Enrichment strategies have their advantages and drawbacks. “IMAC yields large datasets but can be unfocused with respect to sites identified,” says Nathan, “which means you might miss critical, lower-abundance regulatory sites, particularly phosphotyrosine. More specific enrichments using antibodies directed to phosphotyrosine or canonical serine or threonine kinase substrate motifs can be used to more specifically enrich peptides containing sites of interest, which allows a more limited subset of phosphopeptides presented to the mass spectrometer and a better chance of capturing low abundance/low stoichiometry sites.”

Site-specific antibodies can also be used as enrichment tools either singly or in combination to create fixed lists of sites to profile across samples. “These enrichments lend themselves to targeted assays,” Nathan adds, “where absolute quantification of a given peptide or group of peptides can be performed across an unlimited number of samples.”

Overcoming the hurdles

LC-MS companies are doing their part to overcome these challenges through strategies that minimize phosphopeptide sample losses to metal surfaces, and by constantly improving the capabilities of MS in shotgun proteomics.

“By continuing to increase analysis speed and sensitivity, it is now possible to identify more phosphopeptides than ever in a typical ninety-minute LC/MS run,” Kruppa tells Biocompare.
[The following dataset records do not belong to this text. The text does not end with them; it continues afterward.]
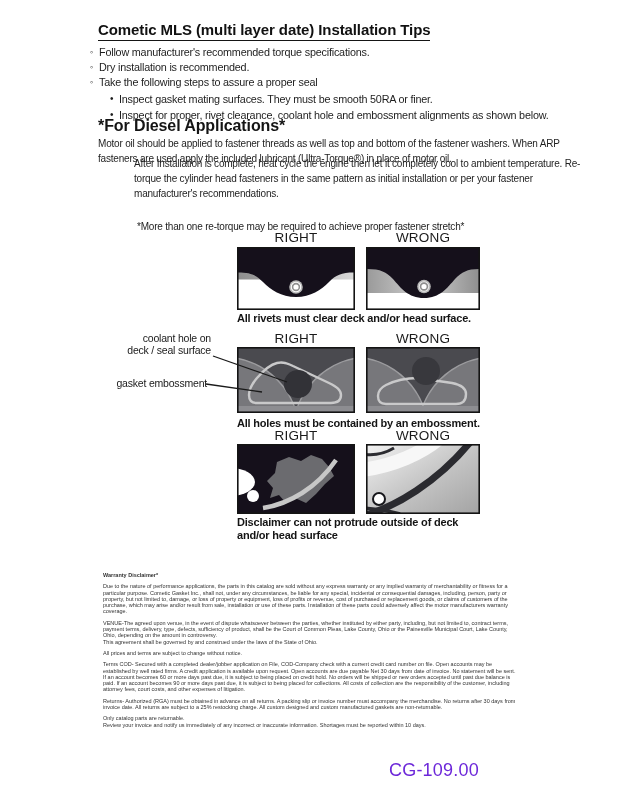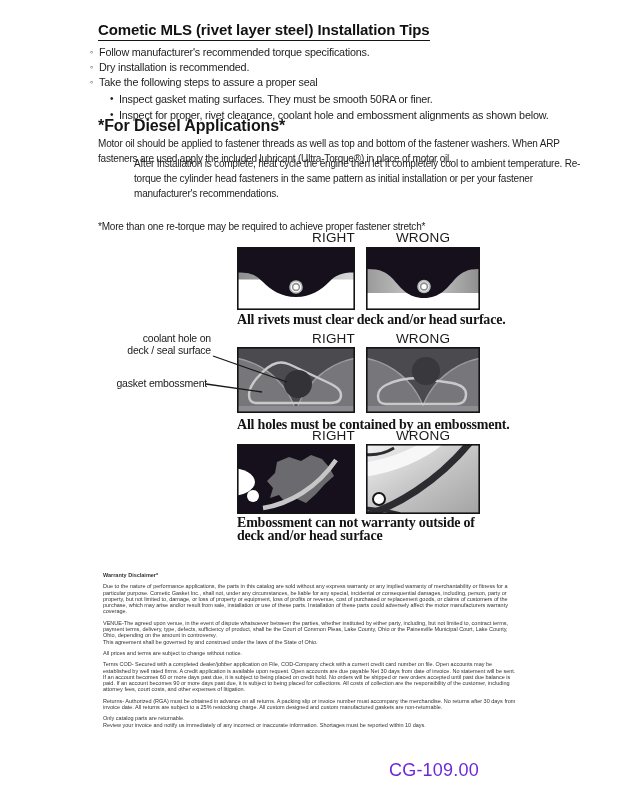--- a/index.html
+++ b/index.html
@@ -54,7 +54,7 @@
 
 <div id="page">
 
-  <div id="title">Cometic MLS (rivet layer steel) Installation Tips</div>
+  <div id="title">Cometic MLS (multi layer date) Installation Tips</div>
 
   <div class="blist">
     <div class="bline">

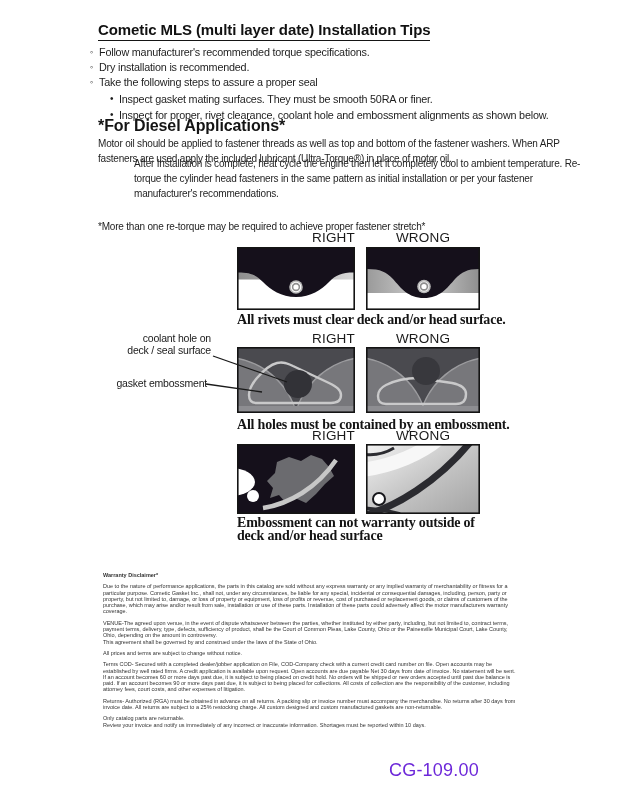--- a/index.html
+++ b/index.html
@@ -19,7 +19,7 @@
   .para{position:absolute;left:98px;width:462px;font-size:10px;line-height:15px;letter-spacing:-0.2px;color:#1e1e1e;}
   #para1{top:136px;}
   #para2{top:156px;margin-left:36px;}
-  #para3{top:219px;white-space:nowrap;}
+  #para3{top:219px;white-space:nowrap;margin-left:39px;}
 
   
   .dg-row{position:absolute;left:237px;width:250px;}

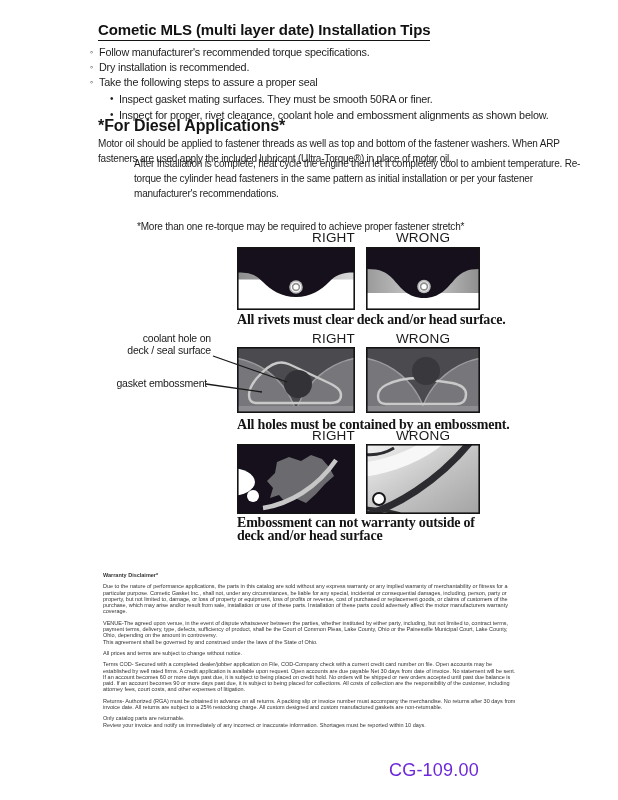--- a/index.html
+++ b/index.html
@@ -26,7 +26,7 @@
   #dg-row-1{top:230px;} #dg-row-2{top:331px;} #dg-row-3{top:428px;}
   .dg-headers{position:absolute;left:0;top:0;width:243px;display:flex;}
   .dg-headers span{display:block;text-align:center;font-size:13.5px;color:#1a1a1a;letter-spacing:0.2px;}
-  .dg-headers .h-right{width:118px;text-align:right;}
+  .dg-headers .h-right{width:118px;}
   .dg-headers .h-wrong{width:114px;margin-left:11px;}
   .dg-box{position:absolute;display:block;}
   .box-l{left:0;} .box-r{left:129px;}

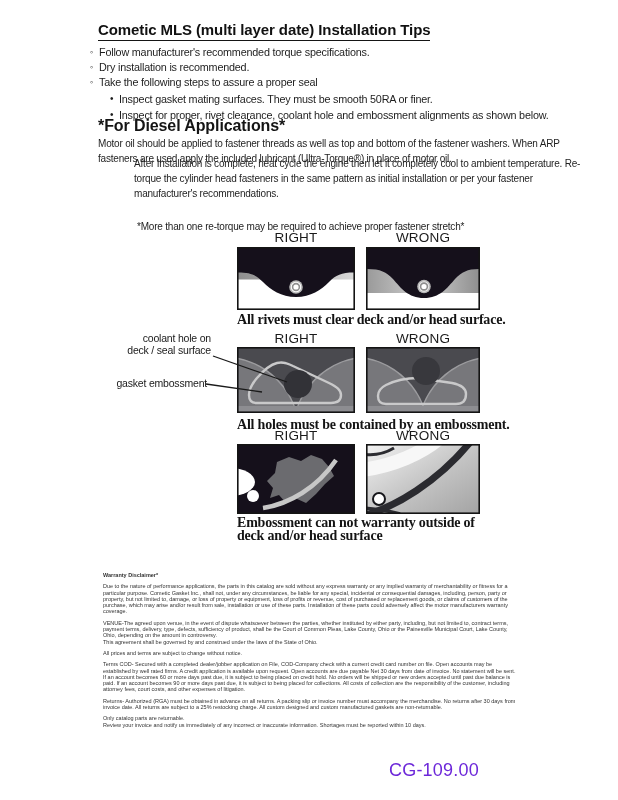--- a/index.html
+++ b/index.html
@@ -31,8 +31,8 @@
   .dg-box{position:absolute;display:block;}
   .box-l{left:0;} .box-r{left:129px;}
   #dg-row-1 .dg-box{top:17px;} #dg-row-2 .dg-box{top:16px;} #dg-row-3 .dg-box{top:16px;}
-  .dg-caption{position:absolute;left:0;font-size:14px;font-weight:bold;color:#141414;
-              letter-spacing:-0.2px;white-space:nowrap;font-family:Liberation Serif, serif;}
+  .dg-caption{position:absolute;left:0;font-size:11px;font-weight:bold;color:#141414;
+              letter-spacing:-0.2px;white-space:nowrap;}
   #dg-row-1 .dg-caption{top:82px;}
   #dg-row-2 .dg-caption{top:86px;}
   #dg-row-3 .dg-caption{top:88px;white-space:normal;width:250px;line-height:13px;}

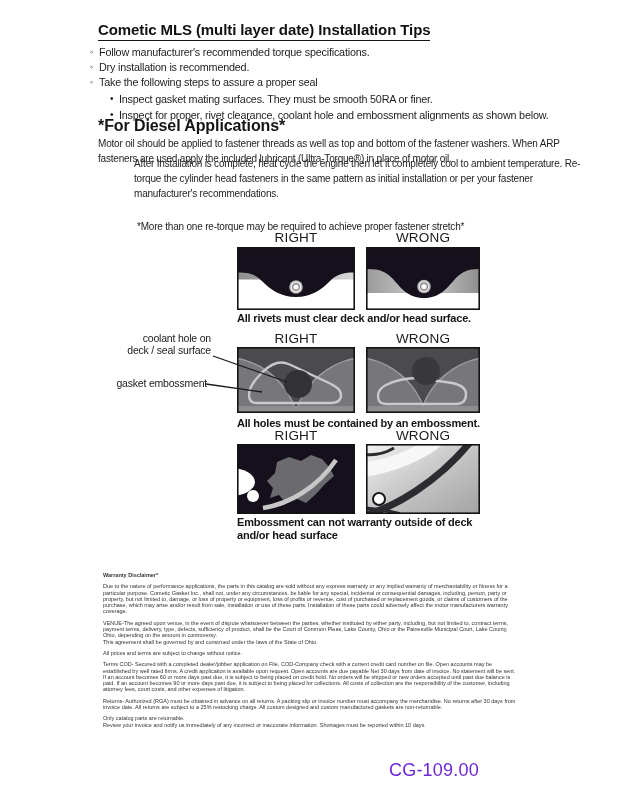--- a/index.html
+++ b/index.html
@@ -183,7 +183,7 @@
       <circle cx="13" cy="55" r="6" fill="#ffffff" stroke="#17171b" stroke-width="2"></circle>
       <rect x="0.8" y="0.8" width="112.4" height="68.4" fill="none" stroke="#141414" stroke-width="1.6"></rect>
     </svg>
-    <div class="dg-caption">Embossment can not warranty outside of deck and/or head surface</div>
+    <div class="dg-caption">Disclaimer can not protrude outside of deck and/or head surface</div>
   </div>
 
   <div id="legal">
Bruker’s timsTOF Pro MS system—taglined “the new standard for 4D shotgun proteomics,” with the company’s nanoElute LC, a recently introduced shotgun proteomics platform, is one such system. The MS component uses a trapped ion mobility (TIMS) analyzer, which accumulates ions and separates them according to their collision cross sections (CCS), providing an additional separation mode. CCS is an additional physical parameter used for peptide identification, that can distinguish between two identical sequences phosphorylated in different locations.

“These positional phosphorylation isomers have the same sequence and mass-to-charge and, if they co-elute, cannot be characterized without the trapped ion mobility separation,” Kruppa explains. “TIMS also provides greatly enhanced sensitivity, requiring smaller injected samples and hence significantly less sample.”
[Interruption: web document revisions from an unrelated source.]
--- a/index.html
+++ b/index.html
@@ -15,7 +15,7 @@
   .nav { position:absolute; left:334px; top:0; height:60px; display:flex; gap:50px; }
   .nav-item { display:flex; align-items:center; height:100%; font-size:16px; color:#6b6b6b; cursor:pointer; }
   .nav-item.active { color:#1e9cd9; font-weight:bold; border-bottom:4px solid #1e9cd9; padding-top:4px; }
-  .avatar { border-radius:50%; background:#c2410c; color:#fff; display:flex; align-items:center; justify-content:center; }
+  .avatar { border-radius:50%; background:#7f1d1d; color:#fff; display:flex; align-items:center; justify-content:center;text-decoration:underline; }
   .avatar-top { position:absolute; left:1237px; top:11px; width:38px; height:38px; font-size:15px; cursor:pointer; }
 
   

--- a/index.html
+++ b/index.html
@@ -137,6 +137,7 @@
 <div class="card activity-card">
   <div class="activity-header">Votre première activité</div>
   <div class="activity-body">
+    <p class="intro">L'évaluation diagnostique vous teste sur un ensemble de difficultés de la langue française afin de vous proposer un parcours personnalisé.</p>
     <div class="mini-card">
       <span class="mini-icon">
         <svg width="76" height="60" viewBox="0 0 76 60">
The Bruker system also incorporates parallel accumulation serial fragmentation (PASEF) for greater analysis speed, with the benefit of targeting a larger number of phosphopeptides per run. According to Kruppa, libraries of experimental CCS values will soon be available to add confidence to phosphopeptide identification, and several groups are applying artificial intelligence and machine learning on known peptides to add predictive value for unknowns.

Perhaps the greatest hurdle to routine phosphoproteomics are inconsistencies in tryptic digest efficiency, which introduces uncertainty in determining the stoichiometry of phosphorylation. As Kruppa points out, phosphopeptide enrichment cannot be used to determine stoichiometry. “For such experiments, labeling techniques such as SILAC have been proposed to compare phosphorylation levels in differently treated samples. However, a more direct approach for completely avoiding complications introduced by enrichment and digestion is to measure intact proteins or larger peptides produced by digestion with enzymes other than trypsin, known as top-down and middle-down approaches, respectively.”

Top-down phosphoproteomics for complex samples suffers from limited dynamic range. “The middle-down method shows promise, but has not been widely explored,” says Kruppa. “So while either of these methods are unlikely to replace the more commonly used enrichment and tryptic digestion strategies for extensive identification of phosphorylation sites in the near future, they remain interesting.”